**Brief:**
For each entry, repeat the text exactly and omit any picture it holds.

Version comparison data

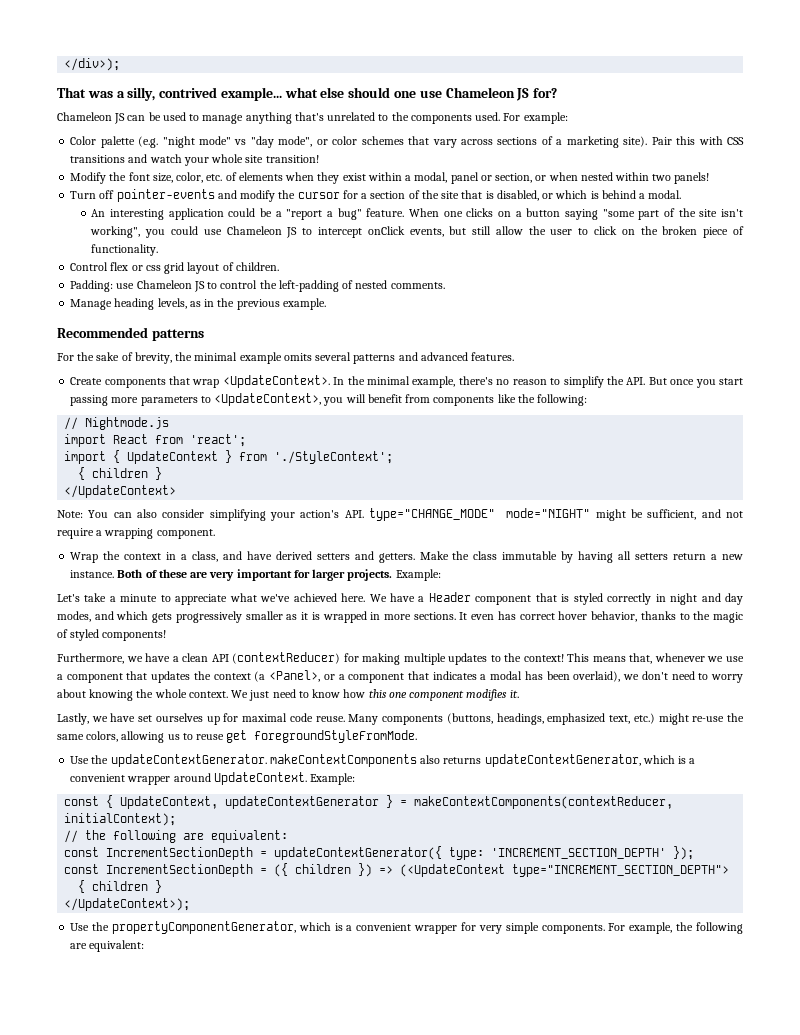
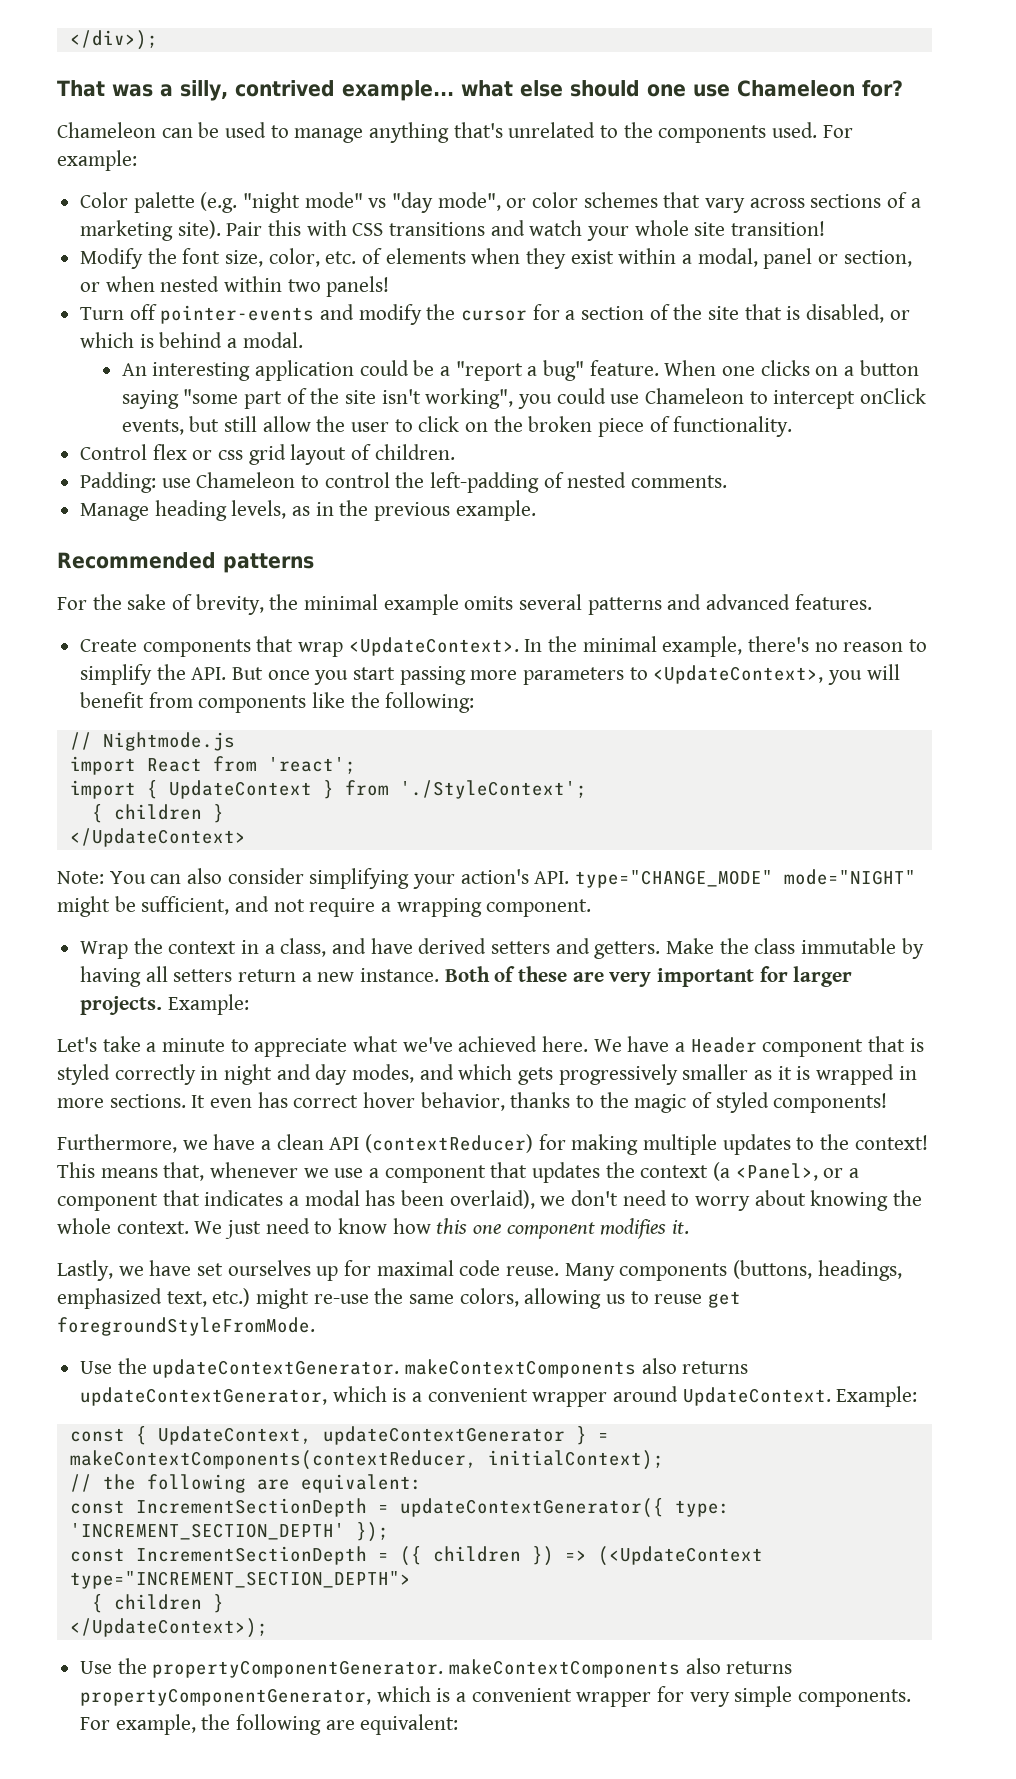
[516,88,530,101] JS -> (855, 88) none
[114,113,126,124] JS -> (156, 130) none
[286,227,298,238] JS -> (745, 396) none
[193,281,205,292] JS -> (296, 480) none
(110, 926) none -> [152,1658,793,1678] propertyComponentGenerator. makeContextComponents also returns

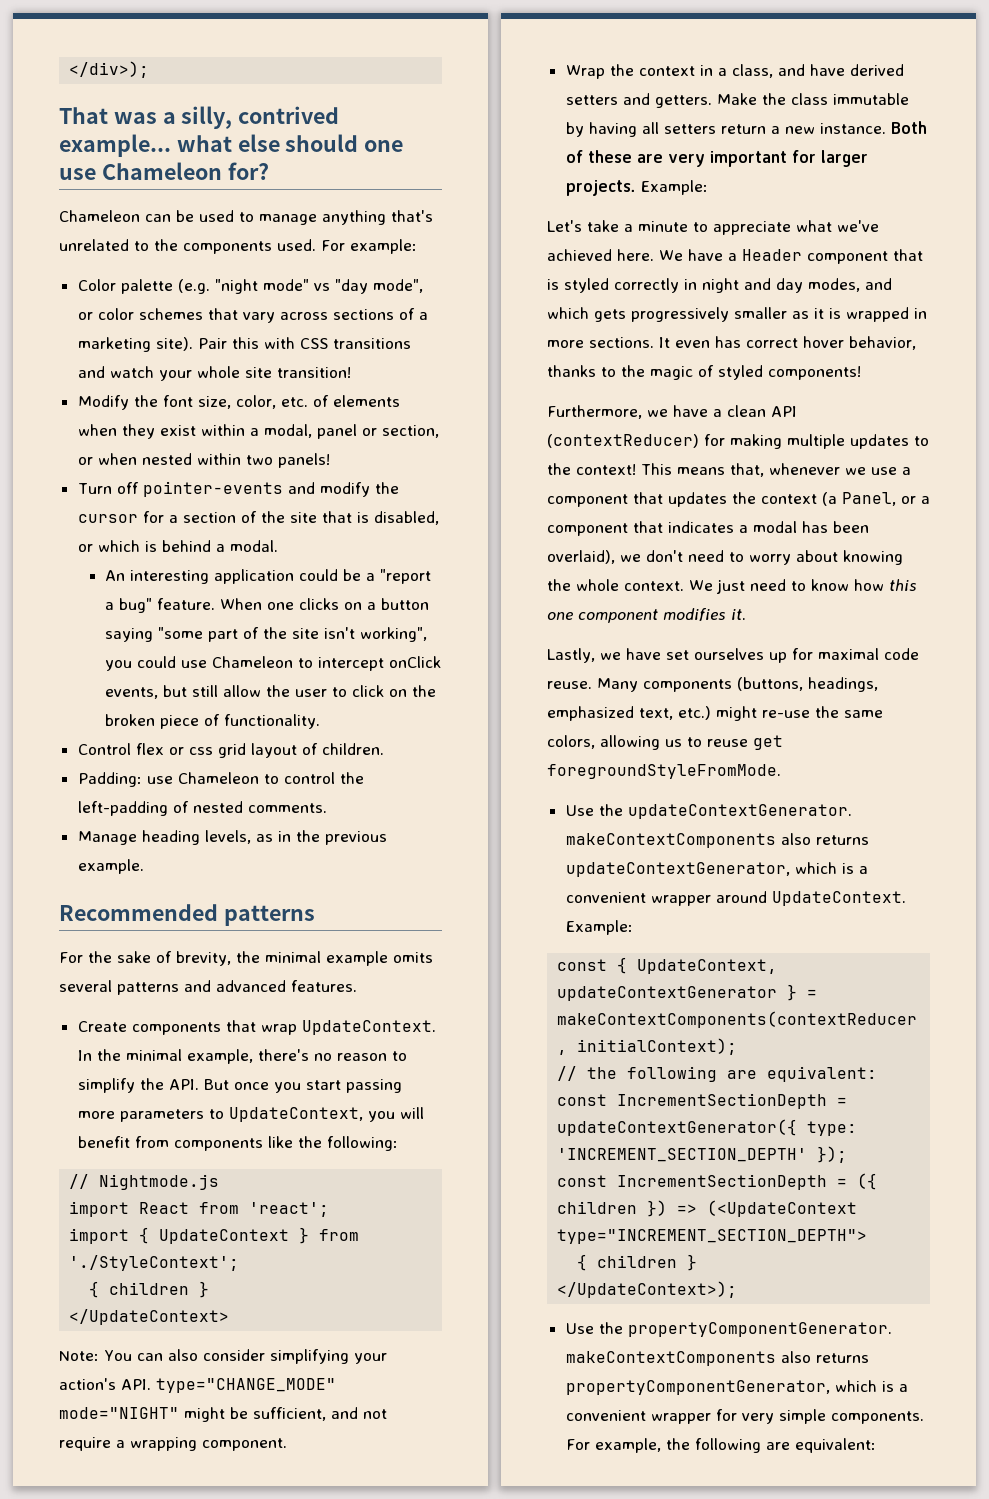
[348,637,519,656] <UpdateContext>. -> [301,1020,436,1035] UpdateContext.
[653,665,824,684] <UpdateContext>, -> [228,1107,363,1122] UpdateContext,
[735,1163,818,1181] <Panel>, -> [842,492,896,506] Panel,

**Output:**
[516,88,530,101] JS -> (855, 88) none
[114,113,126,124] JS -> (156, 130) none
[286,227,298,238] JS -> (745, 396) none
[193,281,205,292] JS -> (296, 480) none
(110, 926) none -> [152,1658,793,1678] propertyComponentGenerator. makeContextComponents also returns

[348,637,519,656] <UpdateContext>. -> [301,1020,436,1035] UpdateContext.
[653,665,824,684] <UpdateContext>, -> [228,1107,363,1122] UpdateContext,
[735,1163,818,1181] <Panel>, -> [842,492,896,506] Panel,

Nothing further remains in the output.